Entries taken from a collection:
[Start of section]

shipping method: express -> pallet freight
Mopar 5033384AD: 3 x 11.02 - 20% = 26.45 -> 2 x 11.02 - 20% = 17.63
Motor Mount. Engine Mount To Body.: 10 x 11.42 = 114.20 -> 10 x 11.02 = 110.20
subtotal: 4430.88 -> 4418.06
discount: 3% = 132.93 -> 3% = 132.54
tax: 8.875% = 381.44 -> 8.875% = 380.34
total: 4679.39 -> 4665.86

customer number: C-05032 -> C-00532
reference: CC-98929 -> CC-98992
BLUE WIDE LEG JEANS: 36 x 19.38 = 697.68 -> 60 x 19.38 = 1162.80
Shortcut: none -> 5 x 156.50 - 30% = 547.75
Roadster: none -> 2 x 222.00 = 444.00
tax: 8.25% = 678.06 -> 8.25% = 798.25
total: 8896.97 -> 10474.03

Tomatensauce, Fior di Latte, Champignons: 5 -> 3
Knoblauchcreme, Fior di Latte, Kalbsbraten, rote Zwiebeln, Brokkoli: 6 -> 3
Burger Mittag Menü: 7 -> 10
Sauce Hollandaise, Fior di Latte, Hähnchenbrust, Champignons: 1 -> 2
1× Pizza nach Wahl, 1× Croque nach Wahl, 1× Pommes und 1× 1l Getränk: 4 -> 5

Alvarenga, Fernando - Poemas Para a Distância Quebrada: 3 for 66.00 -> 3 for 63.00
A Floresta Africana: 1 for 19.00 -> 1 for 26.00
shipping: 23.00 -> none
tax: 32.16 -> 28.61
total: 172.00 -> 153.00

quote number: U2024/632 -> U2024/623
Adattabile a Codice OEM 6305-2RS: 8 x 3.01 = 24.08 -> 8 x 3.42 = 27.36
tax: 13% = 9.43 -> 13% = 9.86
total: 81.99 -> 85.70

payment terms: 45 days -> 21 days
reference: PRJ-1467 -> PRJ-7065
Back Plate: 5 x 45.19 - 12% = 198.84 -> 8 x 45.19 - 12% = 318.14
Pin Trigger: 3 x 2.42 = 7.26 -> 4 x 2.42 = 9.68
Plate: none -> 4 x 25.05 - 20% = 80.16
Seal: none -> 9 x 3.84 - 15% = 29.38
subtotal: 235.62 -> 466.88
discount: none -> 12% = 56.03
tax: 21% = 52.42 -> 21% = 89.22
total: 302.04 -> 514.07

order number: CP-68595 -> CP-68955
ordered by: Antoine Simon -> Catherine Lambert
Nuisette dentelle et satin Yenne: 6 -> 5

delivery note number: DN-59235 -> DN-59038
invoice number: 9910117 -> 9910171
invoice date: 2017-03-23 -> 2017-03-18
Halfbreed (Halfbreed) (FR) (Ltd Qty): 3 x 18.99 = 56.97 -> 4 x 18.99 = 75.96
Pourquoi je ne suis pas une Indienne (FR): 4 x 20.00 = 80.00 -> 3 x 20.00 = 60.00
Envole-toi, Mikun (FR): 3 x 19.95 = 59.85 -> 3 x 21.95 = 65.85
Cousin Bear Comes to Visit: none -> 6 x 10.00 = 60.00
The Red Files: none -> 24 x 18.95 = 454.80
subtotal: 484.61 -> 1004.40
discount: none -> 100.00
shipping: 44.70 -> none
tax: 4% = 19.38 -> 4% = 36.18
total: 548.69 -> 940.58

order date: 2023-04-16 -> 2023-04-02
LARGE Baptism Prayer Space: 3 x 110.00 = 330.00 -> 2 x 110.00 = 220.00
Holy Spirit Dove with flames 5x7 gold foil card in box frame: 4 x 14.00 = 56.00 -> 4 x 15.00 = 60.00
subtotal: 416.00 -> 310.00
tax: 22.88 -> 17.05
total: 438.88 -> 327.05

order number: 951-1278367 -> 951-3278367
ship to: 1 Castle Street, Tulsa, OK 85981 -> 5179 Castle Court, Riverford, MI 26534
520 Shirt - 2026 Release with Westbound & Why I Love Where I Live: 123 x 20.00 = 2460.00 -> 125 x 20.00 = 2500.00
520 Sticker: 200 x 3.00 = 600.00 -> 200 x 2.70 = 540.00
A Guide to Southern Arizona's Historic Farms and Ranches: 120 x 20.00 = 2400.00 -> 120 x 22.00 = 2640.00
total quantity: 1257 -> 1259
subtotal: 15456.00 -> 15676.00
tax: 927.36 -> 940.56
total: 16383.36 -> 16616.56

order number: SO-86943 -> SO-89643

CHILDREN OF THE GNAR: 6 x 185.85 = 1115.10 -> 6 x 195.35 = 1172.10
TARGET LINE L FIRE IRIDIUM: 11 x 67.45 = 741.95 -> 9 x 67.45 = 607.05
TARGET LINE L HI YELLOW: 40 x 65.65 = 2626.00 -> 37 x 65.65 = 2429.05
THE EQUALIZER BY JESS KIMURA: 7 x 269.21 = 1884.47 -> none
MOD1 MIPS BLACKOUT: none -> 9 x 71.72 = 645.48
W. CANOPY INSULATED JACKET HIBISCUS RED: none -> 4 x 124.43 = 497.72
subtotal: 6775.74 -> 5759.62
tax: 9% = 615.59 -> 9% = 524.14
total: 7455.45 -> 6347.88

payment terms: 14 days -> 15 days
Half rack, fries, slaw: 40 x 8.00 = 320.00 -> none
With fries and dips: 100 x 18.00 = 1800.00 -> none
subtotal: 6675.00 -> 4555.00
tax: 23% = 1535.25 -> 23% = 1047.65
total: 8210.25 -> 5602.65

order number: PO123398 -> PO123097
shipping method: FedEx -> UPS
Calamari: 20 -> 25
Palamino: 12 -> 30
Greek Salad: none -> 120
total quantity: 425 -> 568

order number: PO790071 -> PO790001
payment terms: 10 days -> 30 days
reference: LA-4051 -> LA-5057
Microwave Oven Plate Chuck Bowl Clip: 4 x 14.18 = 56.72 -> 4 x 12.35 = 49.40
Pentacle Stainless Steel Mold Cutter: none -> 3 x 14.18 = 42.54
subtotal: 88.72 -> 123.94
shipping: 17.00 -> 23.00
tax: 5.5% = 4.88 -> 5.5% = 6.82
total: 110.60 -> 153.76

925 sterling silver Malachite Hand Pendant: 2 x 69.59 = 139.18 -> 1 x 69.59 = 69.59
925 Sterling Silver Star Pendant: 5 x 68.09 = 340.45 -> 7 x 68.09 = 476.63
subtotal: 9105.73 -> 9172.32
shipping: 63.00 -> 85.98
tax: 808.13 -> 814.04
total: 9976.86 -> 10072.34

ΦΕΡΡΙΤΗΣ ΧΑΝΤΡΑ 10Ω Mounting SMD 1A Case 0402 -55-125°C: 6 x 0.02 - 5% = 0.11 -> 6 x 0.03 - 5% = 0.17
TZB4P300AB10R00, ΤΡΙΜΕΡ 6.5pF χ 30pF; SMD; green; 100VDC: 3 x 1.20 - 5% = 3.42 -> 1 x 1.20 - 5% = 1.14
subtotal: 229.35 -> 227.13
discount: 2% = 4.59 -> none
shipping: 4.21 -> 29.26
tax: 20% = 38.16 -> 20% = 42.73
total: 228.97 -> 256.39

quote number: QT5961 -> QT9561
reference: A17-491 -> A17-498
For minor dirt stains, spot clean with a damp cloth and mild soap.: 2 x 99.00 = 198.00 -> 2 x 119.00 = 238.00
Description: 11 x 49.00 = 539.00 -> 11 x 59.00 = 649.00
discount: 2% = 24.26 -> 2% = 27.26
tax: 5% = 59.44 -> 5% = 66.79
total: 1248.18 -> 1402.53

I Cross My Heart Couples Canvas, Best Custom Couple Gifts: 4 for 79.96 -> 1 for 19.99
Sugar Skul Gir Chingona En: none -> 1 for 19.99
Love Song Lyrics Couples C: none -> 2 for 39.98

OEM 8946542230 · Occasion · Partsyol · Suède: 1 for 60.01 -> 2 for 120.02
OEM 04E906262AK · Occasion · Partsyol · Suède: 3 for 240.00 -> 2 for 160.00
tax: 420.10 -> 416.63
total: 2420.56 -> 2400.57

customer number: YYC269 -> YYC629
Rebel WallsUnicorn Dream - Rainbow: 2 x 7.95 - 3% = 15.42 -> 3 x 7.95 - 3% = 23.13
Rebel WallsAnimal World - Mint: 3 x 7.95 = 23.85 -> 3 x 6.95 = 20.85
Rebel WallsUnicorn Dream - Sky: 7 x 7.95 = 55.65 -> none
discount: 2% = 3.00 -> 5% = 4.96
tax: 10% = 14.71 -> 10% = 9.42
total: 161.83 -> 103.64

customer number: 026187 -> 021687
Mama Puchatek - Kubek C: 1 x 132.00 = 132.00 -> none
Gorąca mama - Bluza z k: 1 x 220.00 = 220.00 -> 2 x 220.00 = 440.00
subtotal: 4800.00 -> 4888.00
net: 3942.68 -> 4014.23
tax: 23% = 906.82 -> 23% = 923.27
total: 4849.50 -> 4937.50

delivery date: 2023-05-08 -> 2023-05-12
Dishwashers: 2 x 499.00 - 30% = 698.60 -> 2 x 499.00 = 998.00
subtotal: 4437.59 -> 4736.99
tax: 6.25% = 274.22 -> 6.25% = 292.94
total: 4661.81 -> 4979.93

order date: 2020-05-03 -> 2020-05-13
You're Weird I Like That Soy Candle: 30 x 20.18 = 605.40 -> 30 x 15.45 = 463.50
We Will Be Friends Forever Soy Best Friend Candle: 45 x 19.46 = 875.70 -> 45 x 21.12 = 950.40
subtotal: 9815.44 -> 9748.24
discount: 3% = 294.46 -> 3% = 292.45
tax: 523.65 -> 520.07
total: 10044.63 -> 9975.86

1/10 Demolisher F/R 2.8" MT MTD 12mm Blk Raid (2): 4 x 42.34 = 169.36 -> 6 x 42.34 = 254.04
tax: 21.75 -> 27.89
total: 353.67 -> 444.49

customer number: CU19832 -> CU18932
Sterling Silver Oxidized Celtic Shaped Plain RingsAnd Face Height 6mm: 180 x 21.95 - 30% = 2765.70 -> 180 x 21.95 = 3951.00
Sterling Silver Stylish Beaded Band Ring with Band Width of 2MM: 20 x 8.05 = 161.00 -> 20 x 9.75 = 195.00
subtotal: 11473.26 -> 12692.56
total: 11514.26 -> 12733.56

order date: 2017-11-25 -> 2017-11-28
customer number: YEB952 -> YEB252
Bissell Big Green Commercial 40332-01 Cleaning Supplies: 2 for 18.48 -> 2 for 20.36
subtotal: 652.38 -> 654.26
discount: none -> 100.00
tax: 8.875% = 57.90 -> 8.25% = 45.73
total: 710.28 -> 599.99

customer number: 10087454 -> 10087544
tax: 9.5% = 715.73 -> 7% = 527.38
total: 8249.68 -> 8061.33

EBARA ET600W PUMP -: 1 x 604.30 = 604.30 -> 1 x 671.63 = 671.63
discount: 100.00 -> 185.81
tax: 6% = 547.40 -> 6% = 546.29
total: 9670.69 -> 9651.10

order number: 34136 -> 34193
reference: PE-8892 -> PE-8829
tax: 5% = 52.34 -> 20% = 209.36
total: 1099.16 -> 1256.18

[End of section]

Work request:
Would you copy all lines in the records where the string "discount" appears?

Result for this task:
discount: 3% = 132.93 -> 3% = 132.54
discount: none -> 12% = 56.03
discount: none -> 100.00
discount: 2% = 4.59 -> none
discount: 2% = 24.26 -> 2% = 27.26
discount: 2% = 3.00 -> 5% = 4.96
discount: 3% = 294.46 -> 3% = 292.45
discount: none -> 100.00
discount: 100.00 -> 185.81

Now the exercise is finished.